=== Records for processing ===

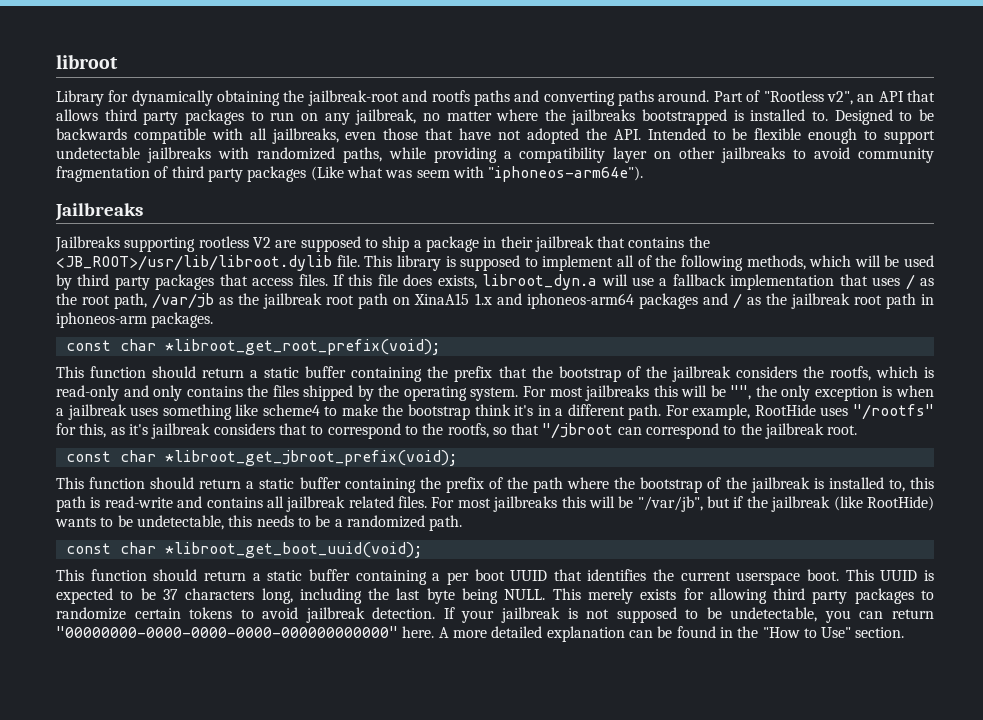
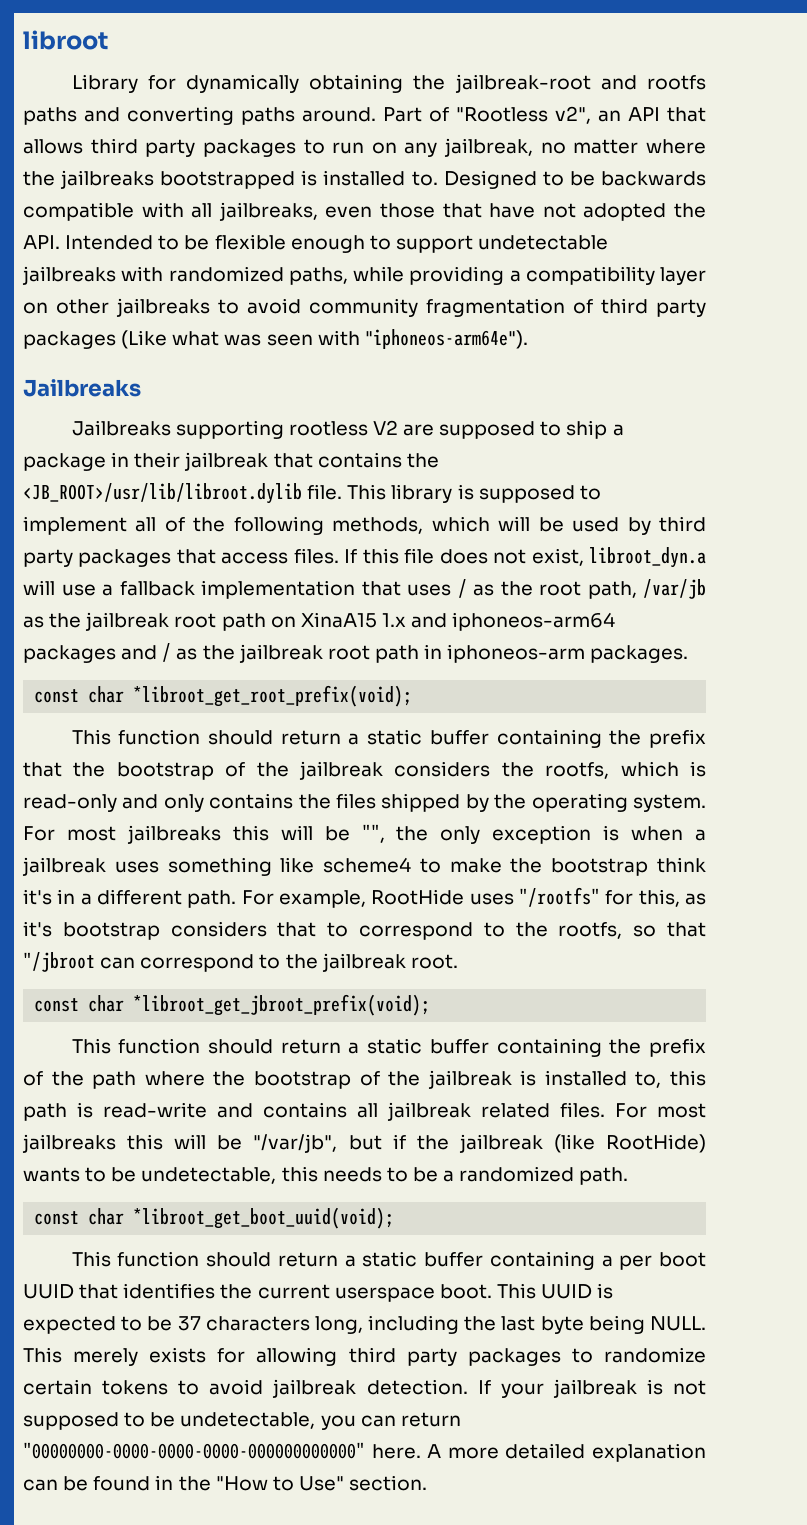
- Designed to be backwards compatible with all jailbreaks, even those that have not adopted the API. Intended to be flexible enough to support undetectable jailbreaks with randomized paths, while providing a compatibility layer on other jailbreaks to avoid community fragmentation of third party packages (Like what was seem with "iphoneos-arm64e").
+ Designed to be backwards compatible with all jailbreaks, even those that have not adopted the API. Intended to be flexible enough to support undetectable jailbreaks with randomized paths, while providing a compatibility layer on other jailbreaks to avoid community fragmentation of third party packages (Like what was seen with "iphoneos-arm64e").
- If this file does exists, libroot_dyn.a will use a fallback implementation that uses / as the root path, /var/jb as the jailbreak root path on XinaA15 1.x and iphoneos-arm64 packages and / as the jailbreak root path in iphoneos-arm packages.
+ If this file does not exist, libroot_dyn.a will use a fallback implementation that uses / as the root path, /var/jb as the jailbreak root path on XinaA15 1.x and iphoneos-arm64 packages and / as the jailbreak root path in iphoneos-arm packages.
- For example, RootHide uses "/rootfs" for this, as it's jailbreak considers that to correspond to the rootfs, so that "/jbroot can correspond to the jailbreak root.
+ For example, RootHide uses "/rootfs" for this, as it's bootstrap considers that to correspond to the rootfs, so that "/jbroot can correspond to the jailbreak root.

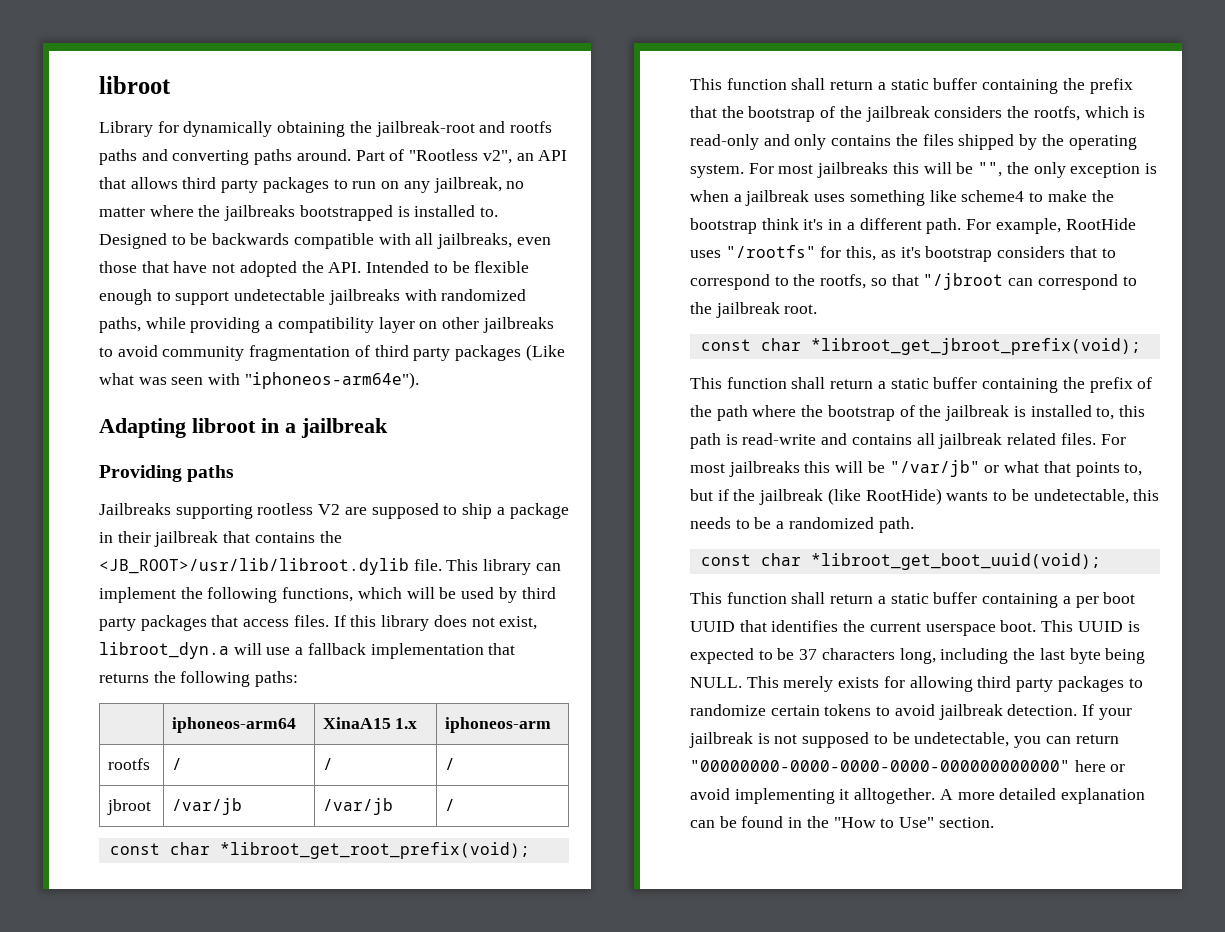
  Designed to be backwards compatible with all jailbreaks, even those that have not adopted the API. Intended to be flexible enough to support undetectable jailbreaks with randomized paths, while providing a compatibility layer on other jailbreaks to avoid community fragmentation of third party packages (Like what was seen with "iphoneos-arm64e").
- Jailbreaks
+ Adapting libroot in a jailbreak
+ Providing paths
- This library is supposed to implement all of the following methods, which will be used by third party packages that access files.
+ This library can implement the following functions, which will be used by third party packages that access files.
- If this file does not exist, libroot_dyn.a will use a fallback implementation that uses / as the root path, /var/jb as the jailbreak root path on XinaA15 1.x and iphoneos-arm64 packages and / as the jailbreak root path in iphoneos-arm packages.
+ If this library does not exist, libroot_dyn.a will use a fallback implementation that returns the following paths:
+ | iphoneos-arm64 | XinaA15 1.x | iphoneos-arm
+ rootfs | / | / | /
+ jbroot | /var/jb | /var/jb | /
- This function should return a static buffer containing the prefix that the bootstrap of the jailbreak considers the rootfs, which is read-only and only contains the files shipped by the operating system.
+ This function shall return a static buffer containing the prefix that the bootstrap of the jailbreak considers the rootfs, which is read-only and only contains the files shipped by the operating system.
- This function should return a static buffer containing the prefix of the path where the bootstrap of the jailbreak is installed to, this path is read-write and contains all jailbreak related files.
+ This function shall return a static buffer containing the prefix of the path where the bootstrap of the jailbreak is installed to, this path is read-write and contains all jailbreak related files.
- For most jailbreaks this will be "/var/jb", but if the jailbreak (like RootHide) wants to be undetectable, this needs to be a randomized path.
+ For most jailbreaks this will be "/var/jb" or what that points to, but if the jailbreak (like RootHide) wants to be undetectable, this needs to be a randomized path.
- This function should return a static buffer containing a per boot UUID that identifies the current userspace boot.
+ This function shall return a static buffer containing a per boot UUID that identifies the current userspace boot.
- If your jailbreak is not supposed to be undetectable, you can return "00000000-0000-0000-0000-000000000000" here.
+ If your jailbreak is not supposed to be undetectable, you can return "00000000-0000-0000-0000-000000000000" here or avoid implementing it alltogether.

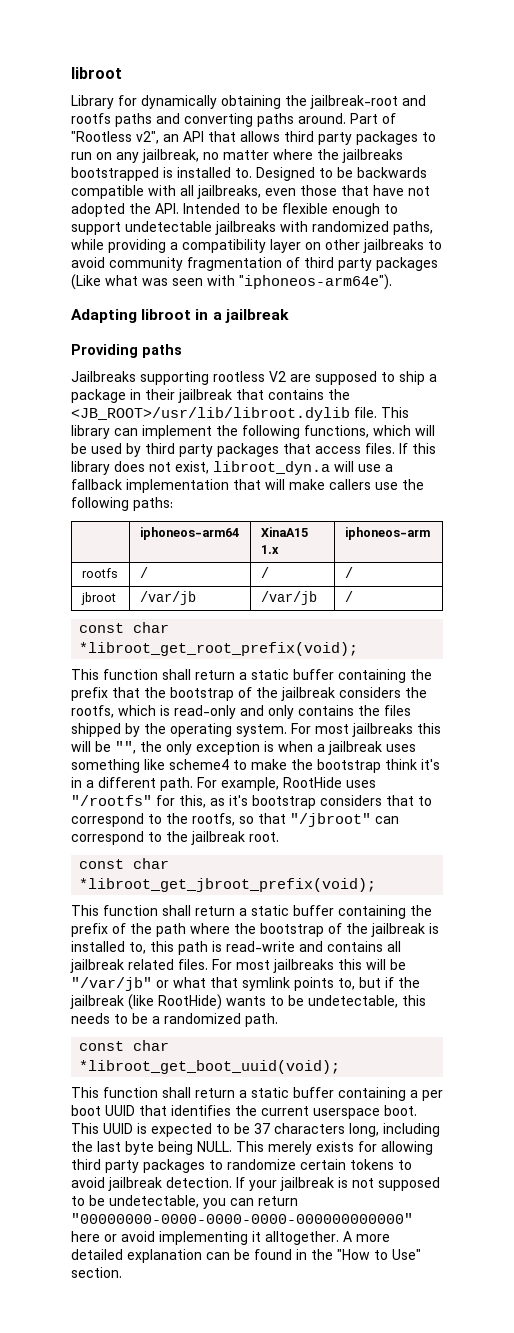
- If this library does not exist, libroot_dyn.a will use a fallback implementation that returns the following paths:
+ If this library does not exist, libroot_dyn.a will use a fallback implementation that will make callers use the following paths:
- For example, RootHide uses "/rootfs" for this, as it's bootstrap considers that to correspond to the rootfs, so that "/jbroot can correspond to the jailbreak root.
+ For example, RootHide uses "/rootfs" for this, as it's bootstrap considers that to correspond to the rootfs, so that "/jbroot" can correspond to the jailbreak root.
- For most jailbreaks this will be "/var/jb" or what that points to, but if the jailbreak (like RootHide) wants to be undetectable, this needs to be a randomized path.
+ For most jailbreaks this will be "/var/jb" or what that symlink points to, but if the jailbreak (like RootHide) wants to be undetectable, this needs to be a randomized path.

===

Find the lines above that contain the word "userspace" and copy each one.

▶ Written reply:
- This function should return a static buffer containing a per boot UUID that identifies the current userspace boot.
+ This function shall return a static buffer containing a per boot UUID that identifies the current userspace boot.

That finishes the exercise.